Permitam-me concentrar minha atenção ao acontecido nos Estados Unidos, e depois comentar de passagem a situação na Europa.

Hoje em dia, os norte-americanos não param de receber sermões sobre a necessidade de reduzir o deficit orçamentário. Esse foco mesmo representa uma distorção de prioridades, porque nossa preocupação imediata deveria ser criar empregos. Mas suponha que a conversa se restrinja ao deficit, e faça a seguinte pergunta: o que aconteceu ao superavit orçamentário de que o governo federal norte-americano desfrutava em 2000?

A resposta é tripla. Primeiro, vieram os cortes de impostos de Bush, que elevaram a dívida nacional norte-americana em cerca de US$ 2 trilhões nos 10 anos passados. Depois, as guerras no Iraque e Afeganistão, que custaram cerca de US$ 1,1 trilhão em dívidas adicionais. E por fim a Grande Recessão, que resultou tanto em colapso na arrecadação tributária quanto em aumentos consideráveis nos gastos com benefícios aos desempregados e outros programas de seguro social.

Quem foi responsável por todas essas decisões que causaram estouro de orçamentos? Não foram as pessoas comuns.

O presidente George W. Bush reduziu os impostos para servir à ideologia de seu partido, e não em resposta a uma imensa demanda popular e a maior parte dos cortes beneficiou uma minoria pequena e já afluente.

Da mesma forma, Bush escolheu invadir o Iraque porque era algo que ele e seus assessores desejavam fazer, e não por que os norte-americanos estivessem exigindo guerra contra um regime que nada teve a ver com o 11 de setembro. Na verdade, foi preciso conduzir uma campanha de vendas muito enganosa a fim de conquistar o apoio dos norte-americanos à invasão, e mesmo assim os eleitores jamais apoiaram a guerra de forma tão sólida quanto à elite política e de sabichões políticos norte-americana.

Por fim, a Grande Recessão foi causada por um sistema financeiro descontrolado, que ganhou força demais devido a uma desregulamentação imprudente. E quem foi responsável por essa desregulamentação? Pessoas poderosas em Washington, estreitamente ligadas ao setor financeiro. Permitam-me menção especial a Alan Greenspan, que desempenhou papel crucial tanto na desregulamentação financeira quanto na aprovação dos cortes de impostos de Bush -e que agora, claro, está entre aqueles que nos passam sermões quanto ao deficit.
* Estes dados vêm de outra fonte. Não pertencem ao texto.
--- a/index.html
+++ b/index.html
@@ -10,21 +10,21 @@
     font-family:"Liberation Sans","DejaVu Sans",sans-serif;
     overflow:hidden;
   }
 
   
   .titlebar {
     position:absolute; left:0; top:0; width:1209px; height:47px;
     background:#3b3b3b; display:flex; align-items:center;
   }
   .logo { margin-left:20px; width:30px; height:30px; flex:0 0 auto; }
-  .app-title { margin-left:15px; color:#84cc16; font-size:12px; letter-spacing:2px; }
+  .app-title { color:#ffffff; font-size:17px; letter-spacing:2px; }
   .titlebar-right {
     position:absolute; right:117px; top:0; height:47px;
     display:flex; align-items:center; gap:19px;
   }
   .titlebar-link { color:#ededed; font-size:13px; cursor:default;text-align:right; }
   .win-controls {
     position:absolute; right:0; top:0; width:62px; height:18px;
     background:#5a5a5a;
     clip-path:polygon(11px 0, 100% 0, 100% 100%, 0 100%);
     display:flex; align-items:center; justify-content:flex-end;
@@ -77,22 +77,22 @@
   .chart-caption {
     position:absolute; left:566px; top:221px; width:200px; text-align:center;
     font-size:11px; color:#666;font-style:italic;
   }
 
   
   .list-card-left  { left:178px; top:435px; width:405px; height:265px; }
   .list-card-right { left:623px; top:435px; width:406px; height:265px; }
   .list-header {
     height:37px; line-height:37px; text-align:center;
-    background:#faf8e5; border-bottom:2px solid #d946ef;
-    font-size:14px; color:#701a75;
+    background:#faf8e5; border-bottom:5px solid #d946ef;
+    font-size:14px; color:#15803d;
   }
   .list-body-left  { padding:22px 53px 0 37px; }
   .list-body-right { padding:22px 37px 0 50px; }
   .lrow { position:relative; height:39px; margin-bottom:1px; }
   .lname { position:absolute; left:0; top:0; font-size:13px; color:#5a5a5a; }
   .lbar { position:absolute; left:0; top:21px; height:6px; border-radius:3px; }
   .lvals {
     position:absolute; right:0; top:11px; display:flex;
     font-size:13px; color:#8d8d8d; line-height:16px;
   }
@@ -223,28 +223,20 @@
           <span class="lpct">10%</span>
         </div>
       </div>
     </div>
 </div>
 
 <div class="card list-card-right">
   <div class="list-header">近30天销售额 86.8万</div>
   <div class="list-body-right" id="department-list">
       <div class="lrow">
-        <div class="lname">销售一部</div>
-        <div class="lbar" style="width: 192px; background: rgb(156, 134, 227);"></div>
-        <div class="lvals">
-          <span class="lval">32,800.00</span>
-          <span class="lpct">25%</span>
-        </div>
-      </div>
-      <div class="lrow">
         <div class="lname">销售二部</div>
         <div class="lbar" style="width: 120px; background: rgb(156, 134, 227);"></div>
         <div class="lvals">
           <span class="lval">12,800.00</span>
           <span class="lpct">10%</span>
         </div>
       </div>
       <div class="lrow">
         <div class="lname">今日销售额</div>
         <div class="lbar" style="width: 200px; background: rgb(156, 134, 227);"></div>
Portanto, foi o mau juízo das elites, e não a cobiça do homem comum, que causou o deficit nos Estados Unidos. E a situação na Europa é bastante parecida.
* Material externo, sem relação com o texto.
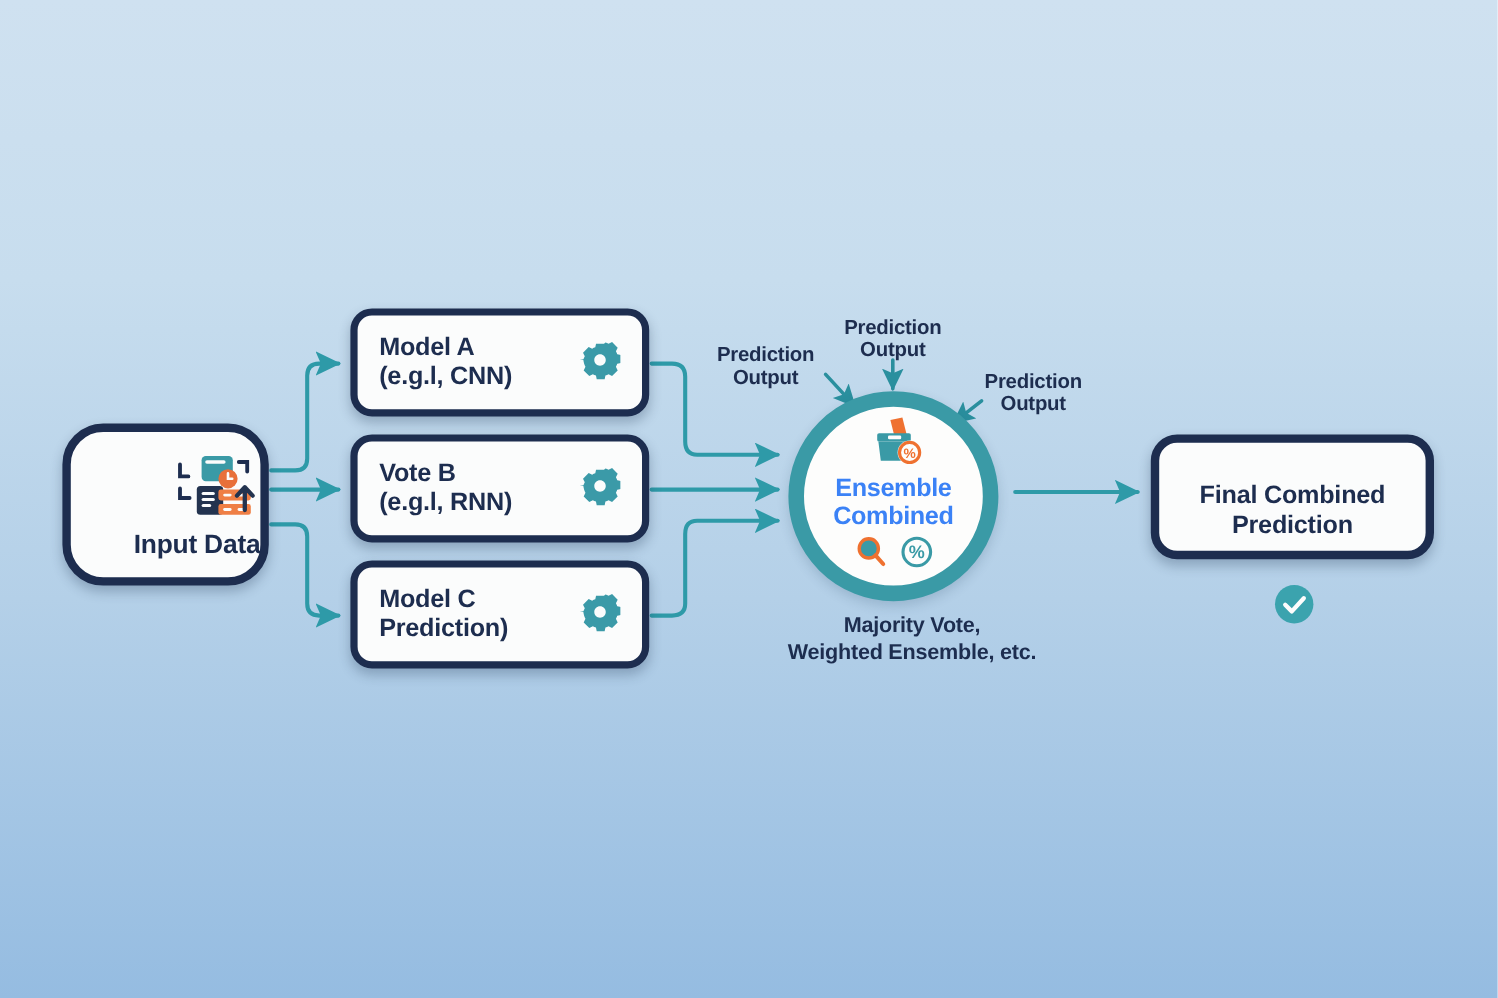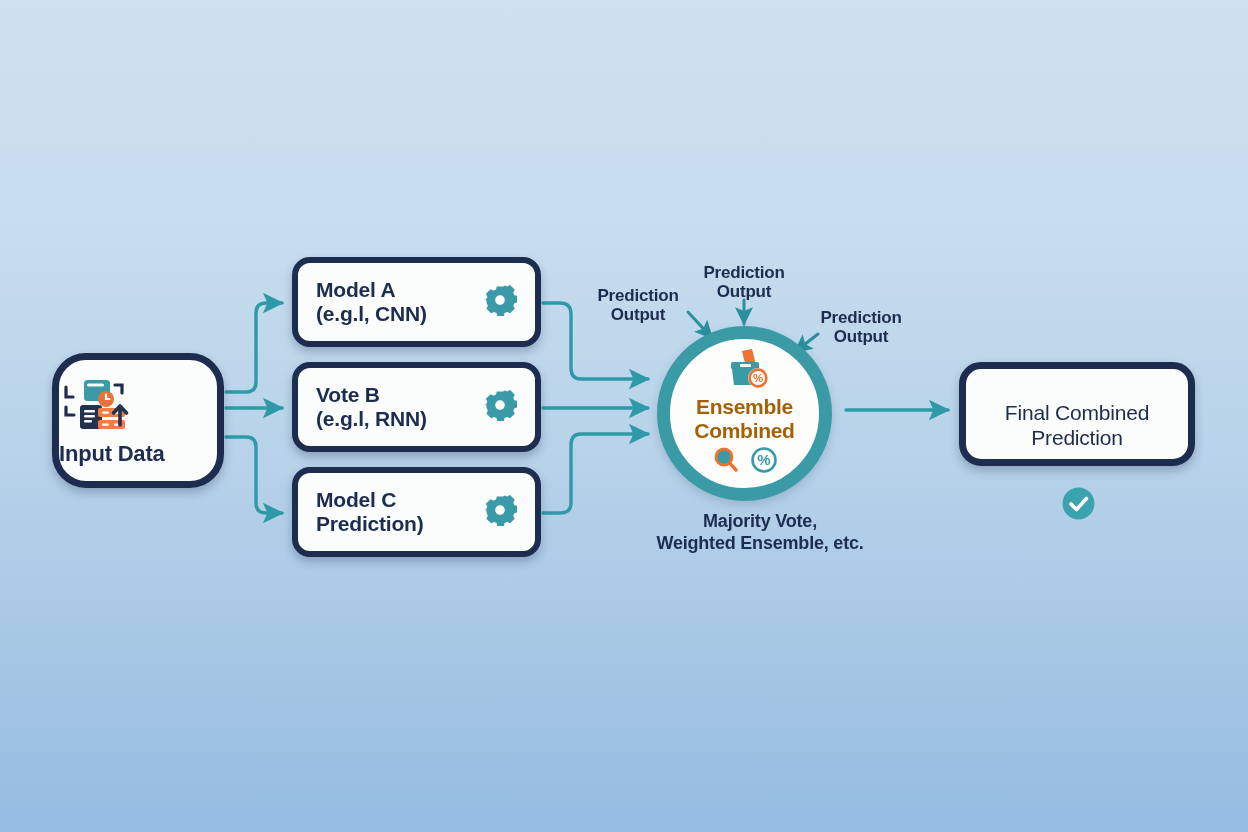--- a/index.html
+++ b/index.html
@@ -38,21 +38,21 @@
 
   
   #input-box {
     left: 52px;
     top: 353px;
     width: 172px;
     height: 135px;
     border-radius: 34px;
     display: flex;
     flex-direction: column;
-    align-items: flex-start;
+    align-items: flex-end;
     justify-content: center;
   }
   #input-box .label {
     font-size: 22px;
     font-weight: bold;
     color: #1d2d4f;
     letter-spacing: -0.2px;
     margin-top: 6px;
   }
   .input-icon { width: 74px; height: 60px; display:block; }
@@ -95,21 +95,21 @@
     box-sizing: border-box;
     display: flex;
     flex-direction: column;
     align-items: center;
     justify-content: center;
     box-shadow: 0 4px 10px rgba(30,60,90,0.18);
   }
   #ensemble-circle .ens-label {
     font-size: 21px;
     font-weight: bold;
-    color: #a16207;
+    color: #3b82f6;
     text-align: center;
     line-height: 1.1;
     letter-spacing: -0.3px;
   }
   .ballot { width: 52px; height: 42px; margin-bottom: 1px; }
   .ens-bottom-icons { display: flex; gap: 8px; align-items: center; margin-top: 3px; }
   .mini-icon { width: 30px; height: 30px; }
 
   
   #final-box {
@@ -117,21 +117,21 @@
     top: 362px;
     width: 236px;
     height: 104px;
     border-radius: 22px;
     display: flex;
     align-items: center;
     justify-content: center;
   }
   #final-box .label {
     font-size: 21px;
-    font-weight: normal;
+    font-weight: bold;
     color: #1d2d4f;
     text-align: center;
     line-height: 1.18;
     letter-spacing: -0.2px;
     margin-top: 24px;
   }
   #check-badge {
     position: absolute;
     left: 1062px;
     top: 487px;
Nem seria preciso dizer que não é isso que as autoridades econômicas europeias alegam. A história oficial na Europa hoje em dia é que os governos dos países em crise cederam mais do que deveriam às massas, prometendo demais aos eleitores enquanto arrecadavam impostos de menos. E a história, devo admitir, procede de maneira razoavelmente precisa com relação à Grécia. Mas isso não foi de modo algum o que aconteceu na Irlanda e Espanha, ambas as quais tinham dívida baixa e superavit orçamentários pouco antes da crise.
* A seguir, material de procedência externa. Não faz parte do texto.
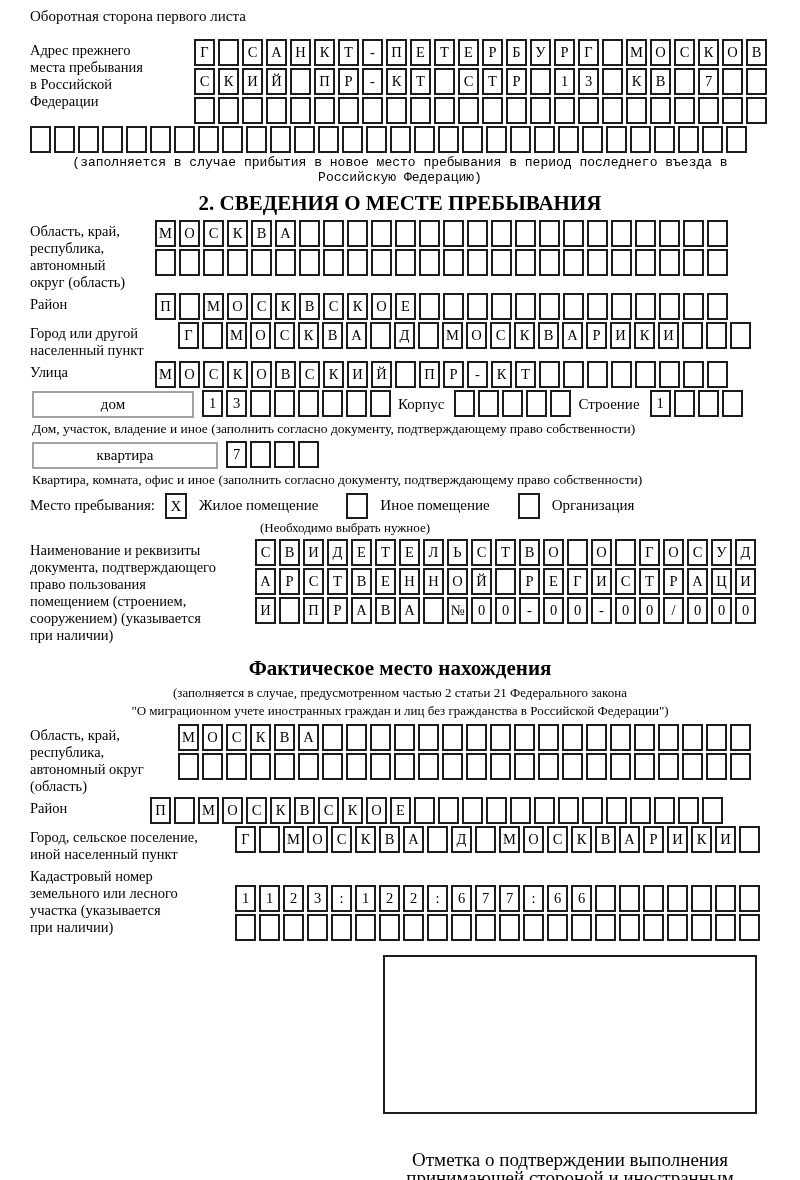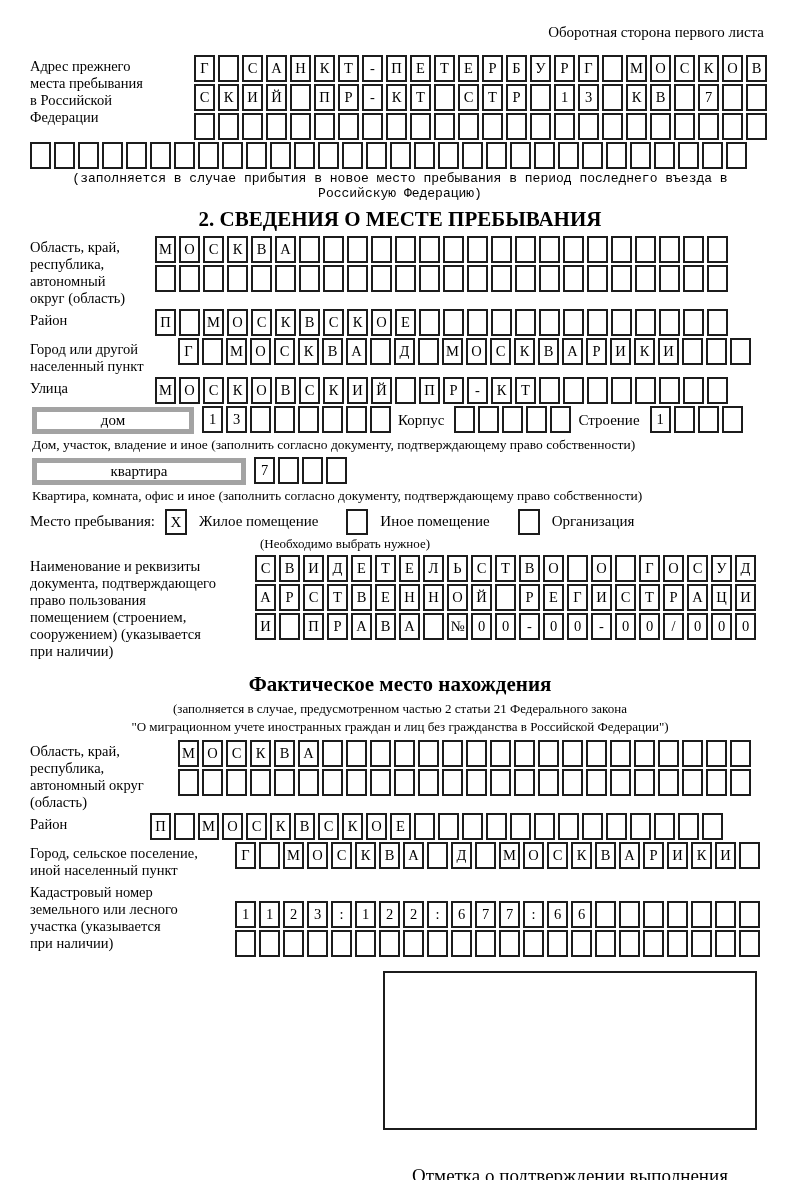--- a/index.html
+++ b/index.html
@@ -1,18 +1,18 @@
 <!DOCTYPE html>
 <html><head>
 <meta charset="utf-8">
 <style>
   html,body{margin:0;padding:0;background:#fff;color:#000;}
   body{width:800px;height:1180px;overflow:hidden;font-family:"Liberation Serif",serif;}
   .page{padding:8px 30px 0 30px;box-sizing:border-box;}
-  [data-name="page-header"]{text-align:right;font-size:15px;padding-right:6px;height:19px;margin-top:16px;}
+  [data-name="page-header"]{font-size:15px;padding-right:6px;height:19px;}
 
   
   .cellrow{display:flex;margin-bottom:2px;}
   .cell{box-sizing:border-box;flex:0 0 21px;width:21px;height:27px;border:2px solid #1c1c1c;
         margin-right:3px;text-align:center;font-size:14.5px;line-height:22px;background:#fff;}
   .rows>.cellrow:last-child{margin-bottom:0;}
 
   .field{display:flex;align-items:flex-start;margin-bottom:2px;}
   .field-label{font-size:14.5px;line-height:17px;white-space:pre-line;flex:0 0 auto;padding-top:3px;}
 
@@ -33,24 +33,24 @@
   .fullrow{margin:0 0 2px 0;}
 
   .caption{font-size:13px;line-height:15px;}
   [data-name="prev-address-note"]{text-align:center;margin:1px 0 2px 0;font-family:Liberation Mono, monospace;}
   .boldhead{font-weight:bold;font-size:21px;text-align:center;margin:6px 0 4px 0;}
   [data-name="actual-location-header"]{margin-top:12px;}
   [data-name="actual-location-note1"],[data-name="actual-location-note2"]{text-align:center;margin-bottom:3px;}
   [data-name="actual-location-note2"]{margin-bottom:6px;}
 
   .segrow{display:flex;align-items:center;margin:1px 0 1px 2px;}
-  .labelbox{box-sizing:border-box;height:27px;border:5px solid #a3a3a3;display:flex;align-items:center;
+  .labelbox{box-sizing:border-box;height:27px;border:2px solid #a3a3a3;display:flex;align-items:center;
             justify-content:center;font-size:15px;margin-right:8px;}
   [data-name="house-labelbox"]{width:162px;}
-  [data-name="apartment-labelbox"]{width:214px;}
+  [data-name="apartment-labelbox"]{width:186px;}
   .segtext{font-size:15px;padding:0 10px 0 4px;}
   [data-name="house-note"],[data-name="apartment-note"]{margin:2px 0 5px 2px;font-size:13.5px;}
 
   .checkrow{display:flex;align-items:center;margin-top:4px;font-size:15px;height:27px;}
   .checklabel{margin-right:10px;}
   .checkbox{box-sizing:border-box;width:22px;height:26px;border:2px solid #1c1c1c;text-align:center;
             line-height:22px;font-size:15px;margin-right:12px;flex:0 0 22px;}
   .optlabel{margin-right:28px;}
   [data-name="stay-type-note"]{width:330px;margin-left:150px;text-align:center;margin-top:1px;margin-bottom:2px;}
   [data-name="document-field"]{margin-top:4px;}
A verdadeira história da crise europeia é que os líderes do continente criaram uma moeda única, o euro, sem criar as instituições necessárias a lidar com as contrações e expansões que surgiriam na zona do euro. E o esforço por unificar a moeda europeia foi o exemplo mais claro de projeto imposto de cima para baixo, uma visão de elite imposta a eleitores fortemente relutantes.

Será que isso tudo importa? Por que deveríamos nos preocupar com os esforços para transferir aos cidadãos comuns a culpa pelas más políticas?

Uma resposta é a simples prestação de contas. As pessoas que defenderam políticas causadoras de estouros de orçamento, nos anos Bush, não deveriam ser autorizadas a agora se retratarem como parte da linha dura orçamentária; as pessoas que elogiaram a Irlanda como exemplo de gestão econômica não deveriam pregar sobre governo responsável.

Mas a resposta mais ampla, em minha opinião, é que, ao inventar sobre nossa atual situação histórias que absolvem as pessoas responsáveis por ela, estaremos perdendo a oportunidade de aprender com a crise. A culpa precisa ser atribuída a quem a merece, e nossas elites precisam arcar com os seus erros. De outra forma, causarão estrago ainda maior nos próximos anos.